Temporal changes in mRNA expression for bikunin in the kidneys of rats during calcium oxalate nephrolithiasis.

Inter-alpha-inhibitor and other bikunin-containing proteins are synthesized in relatively large quantities by the liver. These proteins function as Kunitz-type serine protease inhibitors and appear capable of inhibiting calcium oxalate (CaOx) crystallization in vitro. Preliminary studies have shown that renal tubular epithelial cells synthesize bikunin in response to CaOx challenge. To examine this response in vivo, a sensitive reverse transcription-quantitative competitive template-PCR was developed to detect and quantify poly(A)+ -tailed bikunin mRNA expression in kidney tissue from normal rats and rats developing CaOx nephrolithiasis after challenge with ethylene glycol. Bikunin mRNA expression in rat liver tissue was assessed as a positive control. The expression of bikunin mRNA in liver did not differ significantly between normal control rats and experimental rats with induced hyperoxaluria and renal CaOx crystallization.
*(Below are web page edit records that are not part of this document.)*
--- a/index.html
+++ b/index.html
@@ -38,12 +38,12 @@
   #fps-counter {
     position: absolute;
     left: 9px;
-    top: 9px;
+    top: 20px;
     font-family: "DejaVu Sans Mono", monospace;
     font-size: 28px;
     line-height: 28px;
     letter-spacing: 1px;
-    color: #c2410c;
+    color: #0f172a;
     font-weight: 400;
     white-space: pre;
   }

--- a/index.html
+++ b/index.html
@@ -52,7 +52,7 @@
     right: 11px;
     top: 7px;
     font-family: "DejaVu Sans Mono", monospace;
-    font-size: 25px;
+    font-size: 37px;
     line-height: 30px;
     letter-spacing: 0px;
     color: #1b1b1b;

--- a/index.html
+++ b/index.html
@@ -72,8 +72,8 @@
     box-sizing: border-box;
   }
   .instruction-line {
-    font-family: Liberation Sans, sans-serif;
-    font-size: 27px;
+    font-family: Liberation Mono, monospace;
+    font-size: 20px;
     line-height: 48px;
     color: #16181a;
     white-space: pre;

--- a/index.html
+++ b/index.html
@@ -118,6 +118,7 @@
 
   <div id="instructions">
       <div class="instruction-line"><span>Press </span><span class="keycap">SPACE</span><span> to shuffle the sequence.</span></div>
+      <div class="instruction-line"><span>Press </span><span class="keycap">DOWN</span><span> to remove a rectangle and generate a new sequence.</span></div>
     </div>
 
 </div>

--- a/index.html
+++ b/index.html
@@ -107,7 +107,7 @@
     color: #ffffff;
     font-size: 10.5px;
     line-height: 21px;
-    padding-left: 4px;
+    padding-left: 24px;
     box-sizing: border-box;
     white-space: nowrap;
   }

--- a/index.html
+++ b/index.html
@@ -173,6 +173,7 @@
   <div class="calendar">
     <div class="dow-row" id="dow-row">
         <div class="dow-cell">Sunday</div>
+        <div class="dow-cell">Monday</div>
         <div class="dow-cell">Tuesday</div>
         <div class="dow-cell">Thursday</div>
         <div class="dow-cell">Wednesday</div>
In contrast, there were significant temporal increases in the levels of bikunin mRNA expression in rat kidneys during CaOx nephrolithiasis after challenge with ethylene glycol. Urinary excretion of bikunin-containing proteins seemed to increase concomitantly. These findings indicate an association between the induction of hyperoxaluria/CaOx nephrolithiasis and the expression of the bikunin gene in rat kidneys.